What Risk Does Debt Bring?

Generally speaking, debt only becomes a real problem when a company can't easily pay it off, either by raising capital or with its own cash flow. Ultimately, if the company can't fulfill its legal obligations to repay debt, shareholders could walk away with nothing. However, a more usual (but still expensive) situation is where a company must dilute shareholders at a cheap share price simply to get debt under control. By replacing dilution, though, debt can be an extremely good tool for businesses that need capital to invest in growth at high rates of return. The first thing to do when considering how much debt a business uses is to look at its cash and debt together.

See our latest analysis for Uber Technologies

What Is Uber Technologies's Debt?

The chart below, which you can click on for greater detail, shows that Uber Technologies had US$9.43b in debt in March 2023; about the same as the year before. However, it also had US$4.17b in cash, and so its net debt is US$5.27b.
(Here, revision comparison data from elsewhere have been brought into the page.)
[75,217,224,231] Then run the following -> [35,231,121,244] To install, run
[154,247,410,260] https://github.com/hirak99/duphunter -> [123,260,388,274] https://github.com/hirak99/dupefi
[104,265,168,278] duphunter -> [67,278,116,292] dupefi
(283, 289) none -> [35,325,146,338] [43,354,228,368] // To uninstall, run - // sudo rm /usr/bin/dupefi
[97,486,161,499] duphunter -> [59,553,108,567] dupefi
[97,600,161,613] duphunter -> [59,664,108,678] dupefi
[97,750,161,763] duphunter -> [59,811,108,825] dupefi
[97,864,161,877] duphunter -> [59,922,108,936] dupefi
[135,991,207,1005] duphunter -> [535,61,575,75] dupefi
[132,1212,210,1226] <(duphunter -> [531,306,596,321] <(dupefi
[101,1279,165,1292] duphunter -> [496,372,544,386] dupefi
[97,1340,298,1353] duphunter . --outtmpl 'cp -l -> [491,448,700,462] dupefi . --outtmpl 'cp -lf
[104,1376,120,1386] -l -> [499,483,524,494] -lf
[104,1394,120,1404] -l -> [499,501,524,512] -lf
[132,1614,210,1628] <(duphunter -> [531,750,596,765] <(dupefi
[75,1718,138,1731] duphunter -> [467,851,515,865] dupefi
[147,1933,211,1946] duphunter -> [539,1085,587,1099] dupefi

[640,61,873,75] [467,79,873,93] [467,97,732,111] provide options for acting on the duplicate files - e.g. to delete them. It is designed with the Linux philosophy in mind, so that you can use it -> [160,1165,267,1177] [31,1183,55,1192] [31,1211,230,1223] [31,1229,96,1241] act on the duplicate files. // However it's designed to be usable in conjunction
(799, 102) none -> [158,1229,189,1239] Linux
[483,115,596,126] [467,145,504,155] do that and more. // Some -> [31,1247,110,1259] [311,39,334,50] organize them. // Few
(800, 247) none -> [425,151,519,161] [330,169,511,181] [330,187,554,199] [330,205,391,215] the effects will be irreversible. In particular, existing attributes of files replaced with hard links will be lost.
debt-equity-history-analysis
NYSE:UBER Debt to Equity History July 24th 2023

How Healthy Is Uber Technologies' Balance Sheet?

Zooming in on the latest balance sheet data, we can see that Uber Technologies had liabilities of US$8.68b due within 12 months and liabilities of US$15.1b due beyond that. On the other hand, it had cash of US$4.17b and US$3.28b worth of receivables due within a year. So its liabilities outweigh the sum of its cash and (near-term) receivables by US$16.3b.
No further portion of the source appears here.